Można powiedzieć, że Krzysztof Mielańczuk wziął rozwód ze sceną teatralną, nie występuje na scenie ale przyznaje, że trochę mu tego brakuje. Ale kto wie, co jeszcze przyniesie życie. Pewne jest, że wyuczony zawód – śpiewający aktor – bardzo przydał się w pracy jaką teraz wykonuje.
– Nie mam problemu z dykcją, potrafię poradzić sobie z tremą, która jest zawsze i dobrze, bo akurat mnie mobilizuje, a występy publiczne (choć ta publiczność jest niewidoczna) nie są czymś strasznym.
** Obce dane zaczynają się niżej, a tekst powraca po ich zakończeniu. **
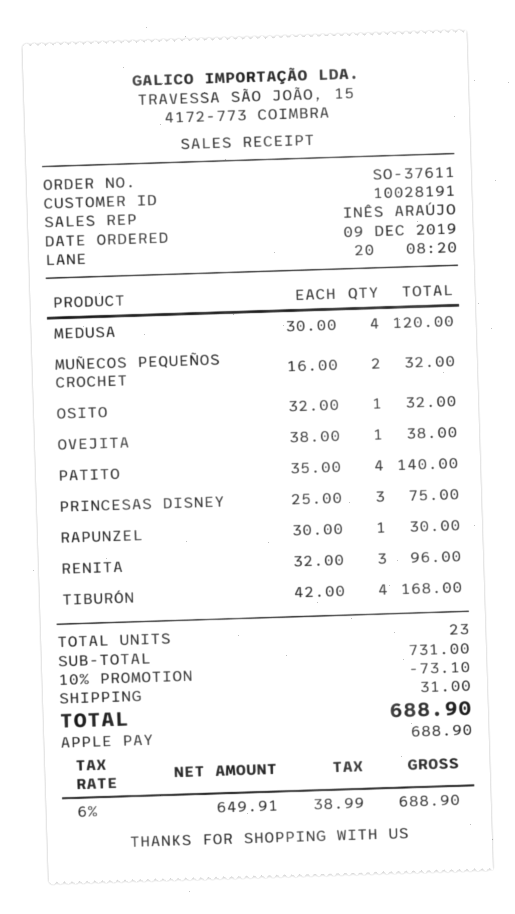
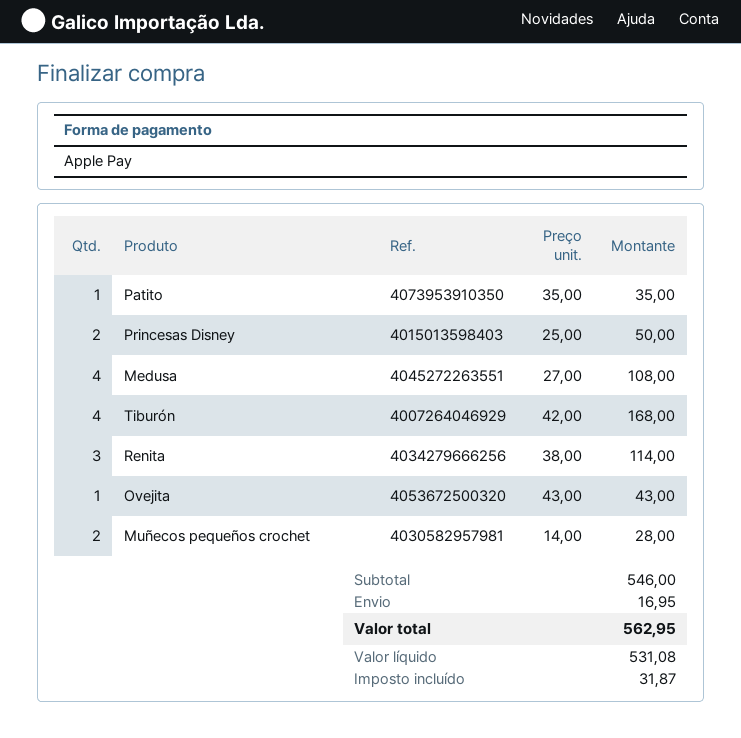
MEDUSA: 4 x 30.00 = 120.00 -> 4 x 27.00 = 108.00
MUÑECOS PEQUEÑOS CROCHET: 2 x 16.00 = 32.00 -> 2 x 14.00 = 28.00
OSITO: 1 x 32.00 = 32.00 -> none
OVEJITA: 1 x 38.00 = 38.00 -> 1 x 43.00 = 43.00
PATITO: 4 x 35.00 = 140.00 -> 1 x 35.00 = 35.00
PRINCESAS DISNEY: 3 x 25.00 = 75.00 -> 2 x 25.00 = 50.00
RAPUNZEL: 1 x 30.00 = 30.00 -> none
RENITA: 3 x 32.00 = 96.00 -> 3 x 38.00 = 114.00
subtotal: 731.00 -> 546.00
discount: 10% = 73.10 -> none
shipping: 31.00 -> 16.95
net: 649.91 -> 531.08
tax: 38.99 -> 31.87
total: 688.90 -> 562.95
Oczywiście nie było tak zawsze! Nigdy nie zapomnę swojego pierwszego razu przed kamerą, „na żywo” – to był prawie atak serca!
Swobodnie zachowuje się przed kamerą, zarówno kiedy przedstawia propozycje programu tv, jak też podczas prowadzenia wywiadów na żywo. Twierdzi też, że nie przygotowuje swoich gości, wręcz stara się nie omawiać z nimi szczegółów takiego spotkania na antenie, chyba że gość wyraźnie sobie tego zażyczy. Dotyczy to również programu „Brawo Bis”. Nie lubi spotykać się z kimś zaproszonym do studia np. na godzinę przed wywiadem, bo wtedy „wygadują” się ze sobą i na antenie nie jest już tak interesująco. Często ma niedosyt i stawiając się w sytuacji widza stwierdza, że można było rozmowę poprowadzić inaczej, bardziej interesująco, można było poruszyć więcej tematów, może ważniejszych spraw.
– Cóż, zawsze można lepiej, a program idzie przecież „na żywo” i nic nie da się poprawić. Myślę, że widzowie lubią właśnie ten dreszczyk emocji, który łączy się z programami „na żywo”. Lubią wiedzieć, że w każdej chwili może wydarzyć się coś nieoczekiwanego i czasami rzeczywiście się wydarza.
Przykład?
– Sytuacje bywają rożne. Kiedyś starsza pani – córka oficera, który zginął w Katyniu, była tak wzruszona, ze na samym początku spotkania rozpłakała się i nie mogła wydusić z siebie ani słowa. Rozmowa „szła na żywo” i miała trwać ok 8 minut. Próbowałem jak mogłem, lecz niestety pani nie była w stanie się uspokoić. Musiałem delikatnie zakończyć to spotkanie. Myślę jednak, że czekasz na jakieś dowcipne sytuacje, które zdarzyły mi się na antenie.
I owszem 😉
– Tych też nie brakuje. Pewnego razu prowadząc program „Brawo Bis” musiałem wszystkich kolejnych widzów dzwoniących do mnie prosić o podanie swojego imienia. Powtarzało się to za każdym razem, a kiedy wreszcie zadzwoniła pewna pani z Niemiec i powiedziała – „Basia z Hamburga”, ja bezmyślnie zadałem pytanie – „No, pani Basiu, jak ma pani na imię?” W tym samym momencie „ugotowałem się” ze śmiechu razem – mam nadzieję – z widzami przed telewizorami.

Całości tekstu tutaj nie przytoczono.